Rachel makes self-aware jokes about being so Chinese because she is an economics professor and is lactose intolerant. Her friend, played by Awkwafina, jokes that Rachel looks like a “slutty Ebola virus” in her makeover scene.
Will Choi, the founder of the Asian AF comedy show, says that the stereotype that Asians aren’t funny is rooted in our simply not being depicted as multifaceted people.
“The movie is breaking stereotypes, but at the same time, it’s not,” he said. “The reason why it’s breaking a stereotype is because, in the past, there weren’t opportunities for different types of Asian people to shine. Asians are funny.”
Choi said he found the targeted humor pretty comical.

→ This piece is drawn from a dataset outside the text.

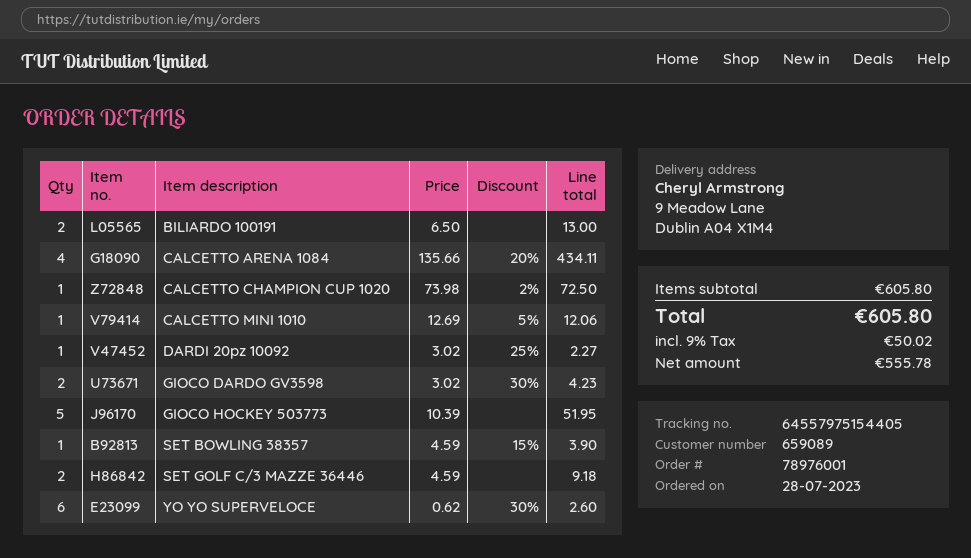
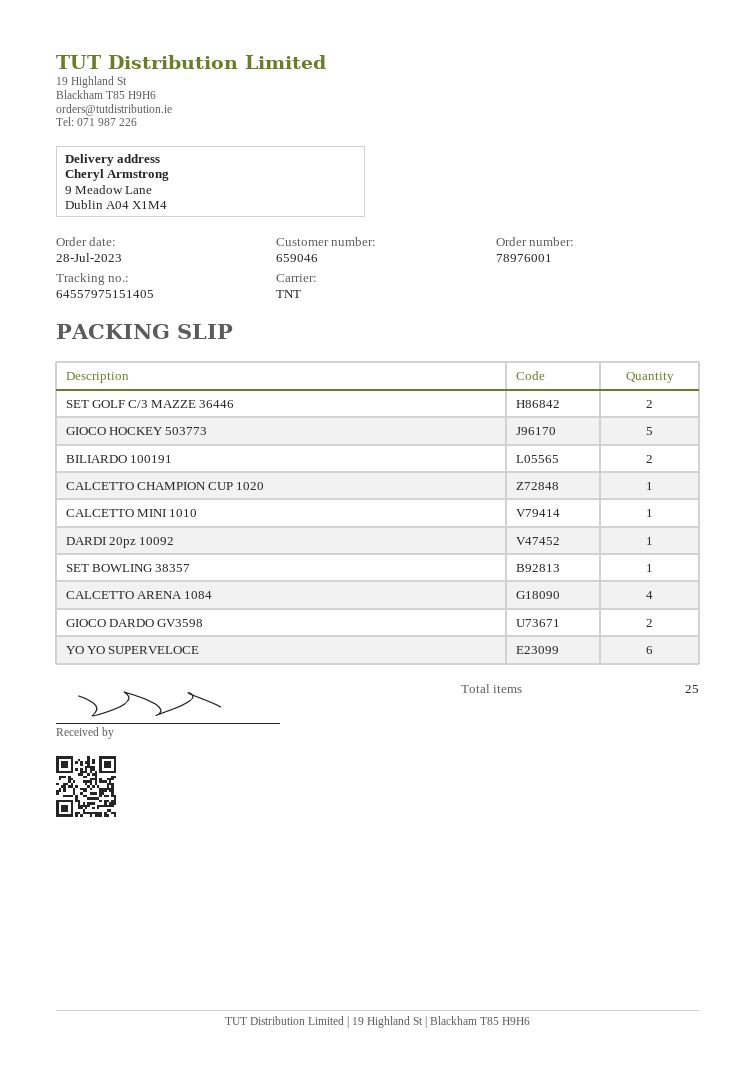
customer number: 659089 -> 659046
tracking number: 64557975154405 -> 64557975151405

“In another movie, it would be offensive to make fun of Asians,” he said. “I’m lactose intolerant, and I thought it was funny. In this context where there are all of these different Asian people playing different types of Asian people, things can be said, and it works. We can make fun of each other. Normally there’s just that one Asian person, and when it is a joke, it can come across as offensive or stereotypical.”
Booster’s take on the film’s humor boils down to one thing. “And as to why the movie is funny: Awkwafina. That’s all I have to say. I just think there is something effortlessly funny about [her] as a person, and she’s one of those rarified talents who can project that through a camera onto a screen and directly into the part of my brain that makes me laugh,” he said.